Exercise: Find all lines in the listing that include the word "Essentials", then copy them.

Dataset records:
· · ·

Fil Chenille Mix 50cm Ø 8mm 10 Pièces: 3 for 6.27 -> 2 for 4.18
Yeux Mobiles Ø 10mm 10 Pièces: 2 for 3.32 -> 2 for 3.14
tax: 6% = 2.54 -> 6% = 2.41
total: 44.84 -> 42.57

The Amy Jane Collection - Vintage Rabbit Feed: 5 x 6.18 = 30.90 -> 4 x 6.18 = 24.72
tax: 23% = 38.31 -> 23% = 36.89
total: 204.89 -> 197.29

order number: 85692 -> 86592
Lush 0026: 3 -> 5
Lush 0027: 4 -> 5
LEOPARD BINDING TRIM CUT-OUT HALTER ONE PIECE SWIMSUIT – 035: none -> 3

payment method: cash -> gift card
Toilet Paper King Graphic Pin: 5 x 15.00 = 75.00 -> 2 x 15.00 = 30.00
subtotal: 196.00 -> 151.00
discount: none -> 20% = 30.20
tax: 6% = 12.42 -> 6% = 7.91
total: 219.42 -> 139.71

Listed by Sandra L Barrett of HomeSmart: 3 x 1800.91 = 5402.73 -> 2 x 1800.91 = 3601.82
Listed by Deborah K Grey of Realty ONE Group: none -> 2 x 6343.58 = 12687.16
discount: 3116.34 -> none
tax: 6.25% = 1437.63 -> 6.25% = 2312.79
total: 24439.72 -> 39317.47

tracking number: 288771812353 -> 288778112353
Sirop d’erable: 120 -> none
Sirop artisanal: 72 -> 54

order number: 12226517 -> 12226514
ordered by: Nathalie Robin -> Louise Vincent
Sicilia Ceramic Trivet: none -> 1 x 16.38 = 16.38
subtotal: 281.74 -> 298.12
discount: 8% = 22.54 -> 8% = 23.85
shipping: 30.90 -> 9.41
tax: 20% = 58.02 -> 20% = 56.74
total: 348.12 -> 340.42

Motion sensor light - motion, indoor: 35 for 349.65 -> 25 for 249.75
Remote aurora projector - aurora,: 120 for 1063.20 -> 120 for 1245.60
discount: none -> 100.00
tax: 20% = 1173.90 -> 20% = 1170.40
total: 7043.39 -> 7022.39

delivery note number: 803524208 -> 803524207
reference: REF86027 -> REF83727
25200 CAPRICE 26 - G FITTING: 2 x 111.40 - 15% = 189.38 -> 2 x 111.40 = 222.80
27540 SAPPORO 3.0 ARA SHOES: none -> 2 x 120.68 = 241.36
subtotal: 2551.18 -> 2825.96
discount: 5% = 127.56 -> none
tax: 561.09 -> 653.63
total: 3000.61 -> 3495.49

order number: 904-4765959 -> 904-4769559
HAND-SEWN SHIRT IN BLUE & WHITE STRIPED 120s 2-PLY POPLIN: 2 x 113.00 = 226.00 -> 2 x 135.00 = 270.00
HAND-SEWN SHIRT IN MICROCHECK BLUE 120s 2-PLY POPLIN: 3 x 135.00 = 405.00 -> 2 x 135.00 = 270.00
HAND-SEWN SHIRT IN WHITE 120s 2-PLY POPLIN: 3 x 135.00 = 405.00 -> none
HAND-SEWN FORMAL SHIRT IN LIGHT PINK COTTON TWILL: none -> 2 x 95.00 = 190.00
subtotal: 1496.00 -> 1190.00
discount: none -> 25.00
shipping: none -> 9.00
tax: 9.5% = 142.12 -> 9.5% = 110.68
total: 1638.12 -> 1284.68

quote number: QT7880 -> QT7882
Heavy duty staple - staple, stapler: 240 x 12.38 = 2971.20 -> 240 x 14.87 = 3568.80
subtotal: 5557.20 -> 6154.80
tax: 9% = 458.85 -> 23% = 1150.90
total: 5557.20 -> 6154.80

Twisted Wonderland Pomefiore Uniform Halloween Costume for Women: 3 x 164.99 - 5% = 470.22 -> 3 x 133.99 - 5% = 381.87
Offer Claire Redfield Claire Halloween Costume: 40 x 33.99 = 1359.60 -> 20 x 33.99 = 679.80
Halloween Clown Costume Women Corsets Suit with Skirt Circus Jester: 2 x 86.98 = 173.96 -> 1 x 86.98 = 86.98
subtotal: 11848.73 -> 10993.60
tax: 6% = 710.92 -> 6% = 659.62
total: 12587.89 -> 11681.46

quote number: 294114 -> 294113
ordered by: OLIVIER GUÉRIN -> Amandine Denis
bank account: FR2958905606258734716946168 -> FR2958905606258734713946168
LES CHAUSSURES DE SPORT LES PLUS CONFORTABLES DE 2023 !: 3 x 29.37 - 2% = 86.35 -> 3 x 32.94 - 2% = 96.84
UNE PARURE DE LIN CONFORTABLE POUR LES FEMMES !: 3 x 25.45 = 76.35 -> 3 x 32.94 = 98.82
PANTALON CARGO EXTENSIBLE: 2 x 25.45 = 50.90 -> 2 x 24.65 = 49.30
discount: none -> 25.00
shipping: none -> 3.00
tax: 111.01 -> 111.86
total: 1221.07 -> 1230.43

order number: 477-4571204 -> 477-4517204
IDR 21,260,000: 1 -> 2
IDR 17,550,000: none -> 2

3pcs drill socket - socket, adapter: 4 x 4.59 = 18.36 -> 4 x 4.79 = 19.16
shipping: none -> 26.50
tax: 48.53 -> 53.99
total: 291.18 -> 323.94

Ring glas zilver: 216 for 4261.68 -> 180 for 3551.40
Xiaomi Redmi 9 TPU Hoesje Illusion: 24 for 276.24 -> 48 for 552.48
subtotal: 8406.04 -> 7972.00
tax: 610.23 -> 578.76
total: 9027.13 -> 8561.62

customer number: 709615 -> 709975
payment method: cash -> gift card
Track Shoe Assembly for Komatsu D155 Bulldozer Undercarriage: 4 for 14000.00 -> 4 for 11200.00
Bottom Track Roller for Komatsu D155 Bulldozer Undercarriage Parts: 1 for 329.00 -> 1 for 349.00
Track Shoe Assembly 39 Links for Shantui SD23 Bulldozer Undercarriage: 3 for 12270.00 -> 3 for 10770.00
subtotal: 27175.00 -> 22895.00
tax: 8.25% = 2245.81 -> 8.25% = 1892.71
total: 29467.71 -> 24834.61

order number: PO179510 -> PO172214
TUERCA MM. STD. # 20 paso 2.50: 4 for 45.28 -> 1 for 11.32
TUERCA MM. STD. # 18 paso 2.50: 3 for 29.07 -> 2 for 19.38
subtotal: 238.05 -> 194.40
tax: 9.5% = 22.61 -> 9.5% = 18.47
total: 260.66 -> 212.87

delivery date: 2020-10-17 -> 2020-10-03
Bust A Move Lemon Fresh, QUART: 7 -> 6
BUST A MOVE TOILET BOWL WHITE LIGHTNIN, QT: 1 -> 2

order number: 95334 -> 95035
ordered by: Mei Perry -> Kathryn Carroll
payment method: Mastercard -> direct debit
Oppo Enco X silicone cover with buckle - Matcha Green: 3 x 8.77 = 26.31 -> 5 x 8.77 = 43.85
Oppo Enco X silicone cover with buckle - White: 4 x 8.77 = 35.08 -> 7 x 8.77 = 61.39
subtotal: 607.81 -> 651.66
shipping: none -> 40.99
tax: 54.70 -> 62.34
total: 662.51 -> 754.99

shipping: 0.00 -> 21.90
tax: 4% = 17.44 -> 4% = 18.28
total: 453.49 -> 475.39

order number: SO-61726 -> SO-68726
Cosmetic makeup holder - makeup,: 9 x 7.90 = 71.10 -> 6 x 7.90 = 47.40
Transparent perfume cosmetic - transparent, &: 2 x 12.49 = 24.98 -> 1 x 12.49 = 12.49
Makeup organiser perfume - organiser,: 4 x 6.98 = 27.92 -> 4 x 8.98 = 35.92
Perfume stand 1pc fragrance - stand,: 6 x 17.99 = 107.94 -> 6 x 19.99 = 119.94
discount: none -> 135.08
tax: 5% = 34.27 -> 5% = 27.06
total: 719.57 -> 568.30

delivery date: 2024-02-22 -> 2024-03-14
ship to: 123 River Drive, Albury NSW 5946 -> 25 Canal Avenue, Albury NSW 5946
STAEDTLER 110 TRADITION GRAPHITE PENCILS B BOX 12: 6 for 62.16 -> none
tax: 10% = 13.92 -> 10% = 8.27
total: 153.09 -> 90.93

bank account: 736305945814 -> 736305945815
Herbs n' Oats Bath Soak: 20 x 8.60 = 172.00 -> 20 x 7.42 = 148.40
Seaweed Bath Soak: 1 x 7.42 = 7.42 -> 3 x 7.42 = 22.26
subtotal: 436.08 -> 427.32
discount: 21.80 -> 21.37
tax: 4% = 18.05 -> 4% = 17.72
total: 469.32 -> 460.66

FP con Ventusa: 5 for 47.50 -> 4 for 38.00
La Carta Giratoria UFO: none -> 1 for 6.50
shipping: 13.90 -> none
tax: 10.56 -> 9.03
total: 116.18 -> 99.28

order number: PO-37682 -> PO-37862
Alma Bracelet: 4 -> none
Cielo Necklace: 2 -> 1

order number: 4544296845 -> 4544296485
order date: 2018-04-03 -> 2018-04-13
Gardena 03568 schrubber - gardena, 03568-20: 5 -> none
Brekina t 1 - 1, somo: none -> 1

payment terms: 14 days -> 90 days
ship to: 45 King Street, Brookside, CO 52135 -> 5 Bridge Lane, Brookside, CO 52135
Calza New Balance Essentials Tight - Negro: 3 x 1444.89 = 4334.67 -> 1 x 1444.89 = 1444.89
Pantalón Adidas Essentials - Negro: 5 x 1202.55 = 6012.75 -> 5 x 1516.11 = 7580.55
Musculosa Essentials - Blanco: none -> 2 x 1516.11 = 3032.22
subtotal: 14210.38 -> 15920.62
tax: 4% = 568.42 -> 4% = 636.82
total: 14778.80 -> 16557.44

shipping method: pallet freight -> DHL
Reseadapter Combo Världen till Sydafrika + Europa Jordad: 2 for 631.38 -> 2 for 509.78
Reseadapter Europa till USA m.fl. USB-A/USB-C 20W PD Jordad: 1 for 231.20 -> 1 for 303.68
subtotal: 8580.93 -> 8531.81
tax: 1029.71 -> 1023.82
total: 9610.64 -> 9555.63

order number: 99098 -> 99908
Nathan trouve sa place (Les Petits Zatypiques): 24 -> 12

· · ·

Exercise answer:
Calza New Balance Essentials Tight - Negro: 3 x 1444.89 = 4334.67 -> 1 x 1444.89 = 1444.89
Pantalón Adidas Essentials - Negro: 5 x 1202.55 = 6012.75 -> 5 x 1516.11 = 7580.55
Musculosa Essentials - Blanco: none -> 2 x 1516.11 = 3032.22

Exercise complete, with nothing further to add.